Reed was sentenced to death more than 20 years ago for the 1996 assault, rape and strangling of 19-year-old Stacey Stites. He's scheduled to be executed November 20.

But the inmate and attorneys with the Innocence Project say they have evidence that exonerates him and instead implicates Stites' fiancée at the time, Jimmy Fennell, who was a police officer.

The case has united lawmakers, religious leaders, celebrities such as Kim Kardashian West and Rihanna , and more than 2.9 million people who have signed a petition on freerodneyreed.com asking Abbott to halt the execution.

Reed submitted an application to board requesting the 120-day reprieve or a commutation of his sentence to a lesser penalty. The board chose to ask for a reprieve, according to a release from the board.

Bryce Benjet, Rodney Reed's Innocence Project attorney, expressed thanks to the board for their action.

"This time is critical to allow for proper consideration of the powerful new evidence of his innocence and possible DNA testing that could help prove who actually committed the crime," he said. "We hope that Governor Abbott will consider all of the facts in this case, and adopt the Board's recommendation as soon as possible."

Rep. Michael T. McCaul wrote Abbott and the board this week to ask for a delay of the execution. Texas executes the most death row inmates of the 50 US states.

McCaul is among a growing list of supporters across the country who say new evidence might prove Reed did not kill Stites in Bastrop, Texas.

New witness affidavits from neighbors, colleagues, and associates of Stites and Fennell paint their relationship as abusive and difficult. There is more testimony supporting the assertion that Stites was in an affair with Reed.

One witness said that at Stites' funeral, Fennell said something like, "You got what you deserved," while looking at her body.

The new testimony aims to refute the prosecution's portrayal of Fennell and Stites as a happy couple eagerly anticipating their upcoming wedding and further cast Fennell as a potential suspect in his fiancée's murder.

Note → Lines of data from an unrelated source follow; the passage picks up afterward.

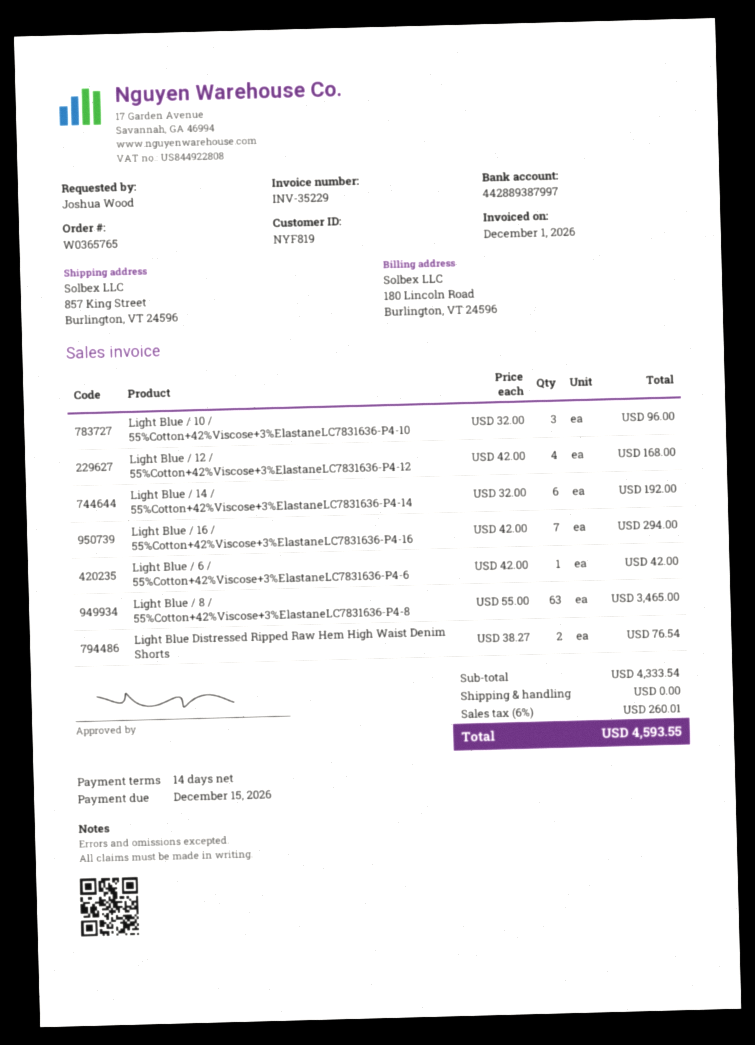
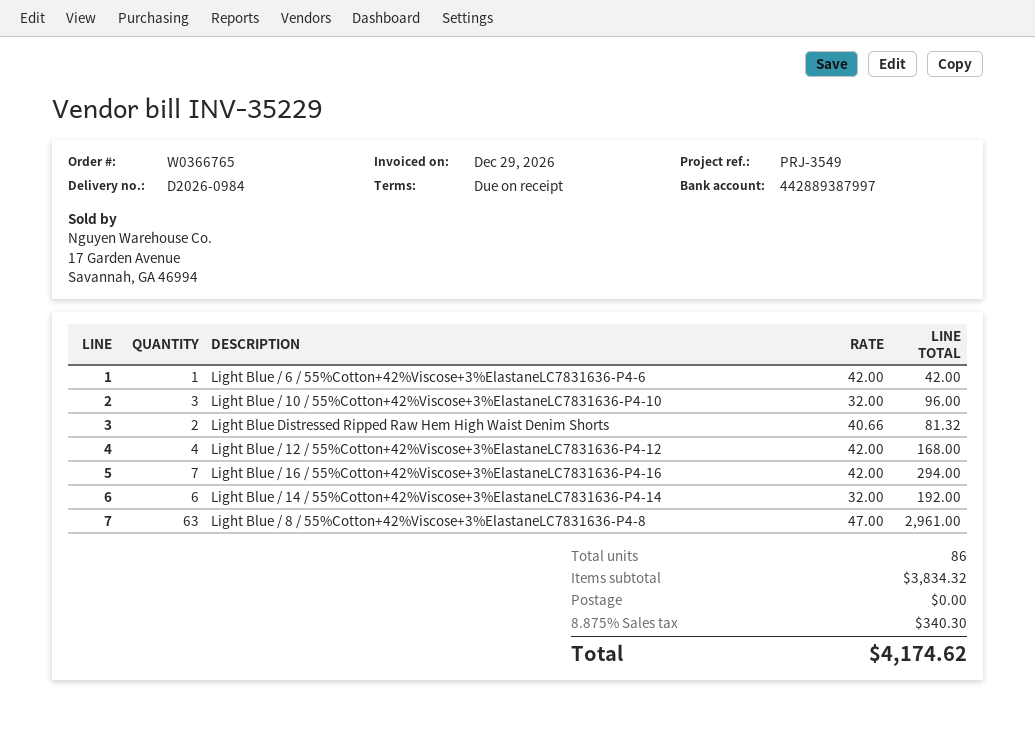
order number: W0365765 -> W0366765
invoice date: 2026-12-01 -> 2026-12-29
payment terms: 14 days -> on receipt
Light Blue / 8 / 55%Cotton+42%Viscose+3%ElastaneLC7831636-P4-8: 63 x 55.00 = 3465.00 -> 63 x 47.00 = 2961.00
Light Blue Distressed Ripped Raw Hem High Waist Denim Shorts: 2 x 38.27 = 76.54 -> 2 x 40.66 = 81.32
subtotal: 4333.54 -> 3834.32
tax: 6% = 260.01 -> 8.875% = 340.30
total: 4593.55 -> 4174.62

Fennell was never charged in her death. His attorney, Robert Phillips, said his client denies any involvement in Stites' death, and he said the stories were lacking in credibility.

"There's no evidence that's worthy of presenting even to a grand jury that Jimmy Fennell was somehow involved," Phillips said.

The lead prosecutor for Reed's case maintains he is guilty and has said that DNA evidence from Stites' body proves it.

But Reed's attorneys say his DNA was on Stites' body because they were in a consensual sexual relationship.

The Innocence Project noted that Reed, who is black, was convicted by an all-white jury.

The group says the murder weapon was never tested for DNA evidence and that forensic experts admitted to errors in their testimony, and that a former prison inmate claims the victim's fiancée confessed to the murder that sent Reed to prison.